The recently concluded US election had no shortage of controversies. One particular controversy which arguably swung the tide to Donald Trumps’ unlikely win was the hacking of the DNC computers and the leaking of certain emails. Russian hackers are being blamed for the event. Evidently, US politics aren’t the only thing affected by Russian hackers.
A group of Russian criminals are making between $3 million and $5 million every day in a brazen attack on the advertising market, security firm White Ops claimed. It’s the biggest digital ad fraud ever uncovered and perpetrated by faking clicks on video ads, the company said.
The Methbot campaign, which is what investigators call it, deceives ad networks into playing videos on fake sites, which the scammers have also created. The videos are then viewed by bots that are disguised as real people.
The scheme is quite complex. First, the hackers referred to as Ad Fraud Komanda (AFK13), had to register over 6,000 fake domains that spoof real websites. Then they had to create over 250,000 fake URLs that are used to host video ads. The hackers get paid after tricking ad networks into playing video ads on their fake sites. They just had to set the bots up to watch the ads, creating a massive amount of ad views.

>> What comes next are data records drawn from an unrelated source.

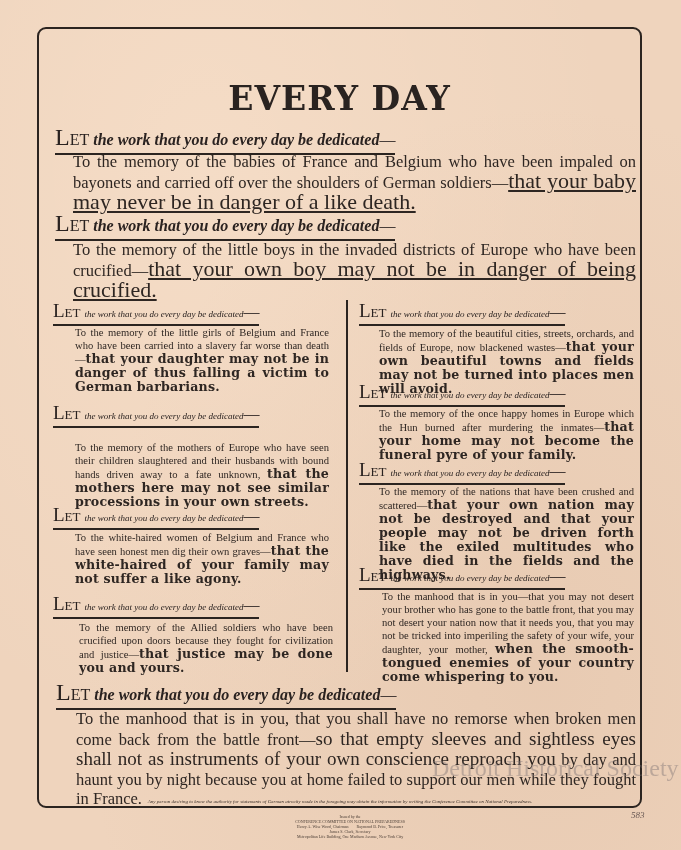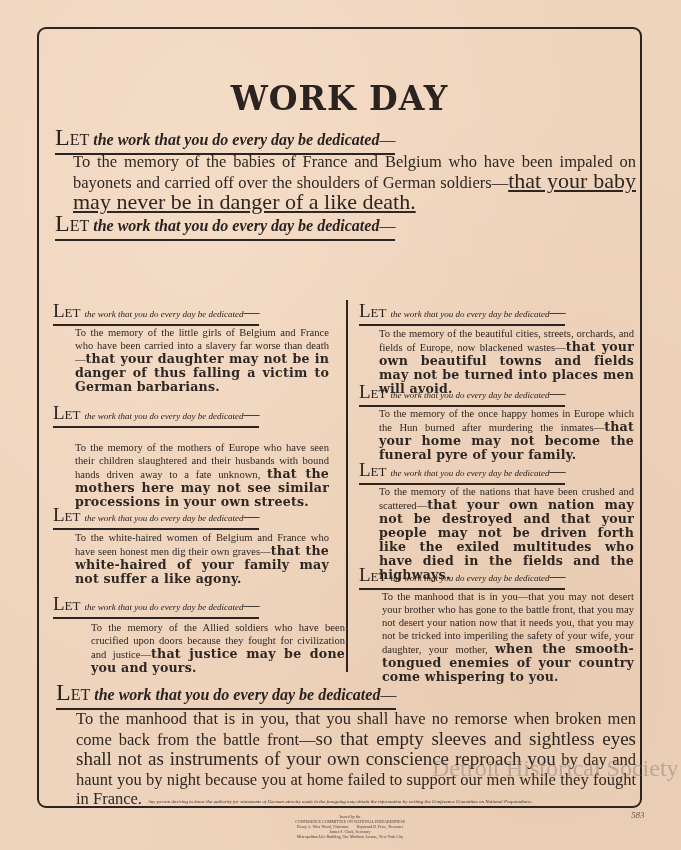"WORK DAY" div.title { text: WORK -> EVERY }
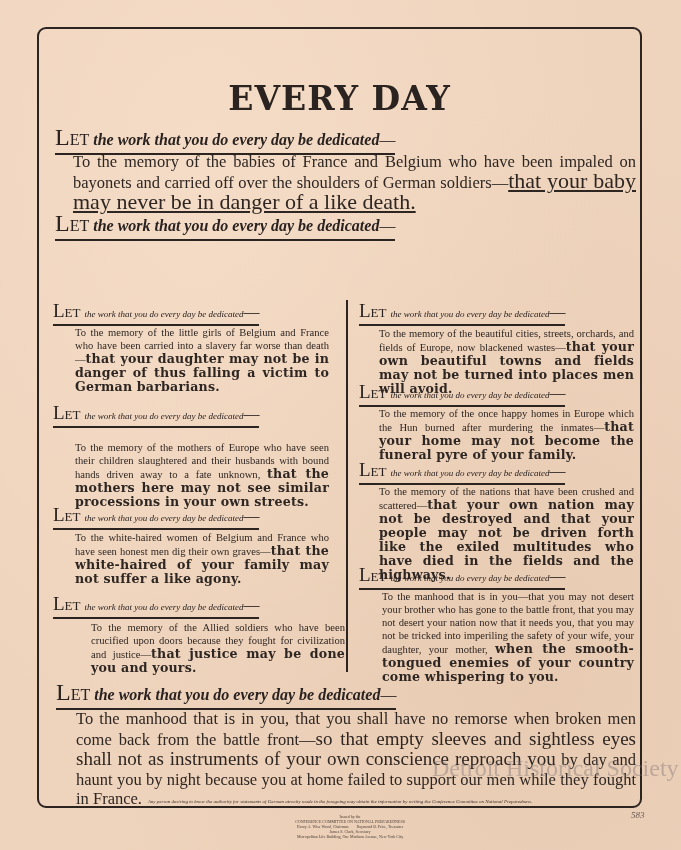"To the memory of the little boys" div.body-text { html: none -> <div> <span>To the memory of the little boys in the invaded districts of Europe who have been crucified—</span><span>that your own boy may not be in danger of being crucified.</span> </div> }
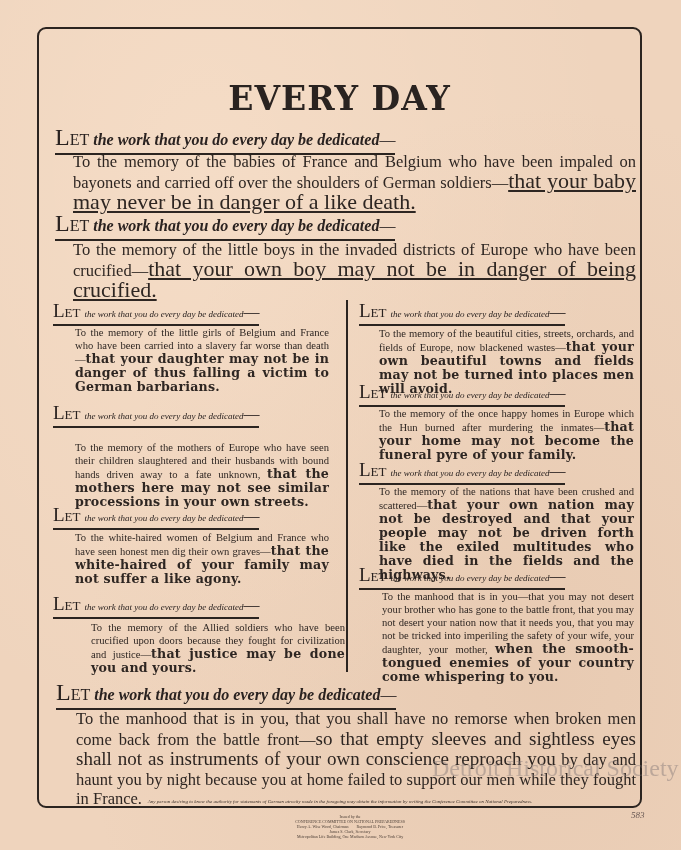"To the memory of the Allied" div.body-text { left: 91px -> 79px }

The hackers kept in mind the minute details of human behavior while creating these bots. The bots had the mouse movements, the clicks as well as social media login info of actual humans. This is how they pulled off the biggest fraud in the history of internet advertising. This makes us wonder on a lot of things – are any numbers that we see on the internet real?
These “bot farms” are operating out of data centers in the U.S. and the Netherlands. The crooks are then paid by the ad networks for an enormous number of views. The larger the number of ad views, the larger the payout. White Ops estimates the scam is bringing in around $3 million each day for the cybercriminals.
In an effort to shut this operation down, White Ops has teamed with the Trustworthy Accountability Group (TAG) and is releasing the following data:
- IP addresses known to belong to Methbot for advertisers, agencies, and technology providers to block so they can prevent ads from appearing on Methbot inventory.
- Falsified domain list.
- Full URL list to show the magnitude of impact this operation had on the publishing industry. These publishers were impersonated and deprived of revenue opportunities because of this operation.
This type of attack might not affect you directly right now, but if companies continue to lose massive amounts of ad revenue, who knows what the future can bring?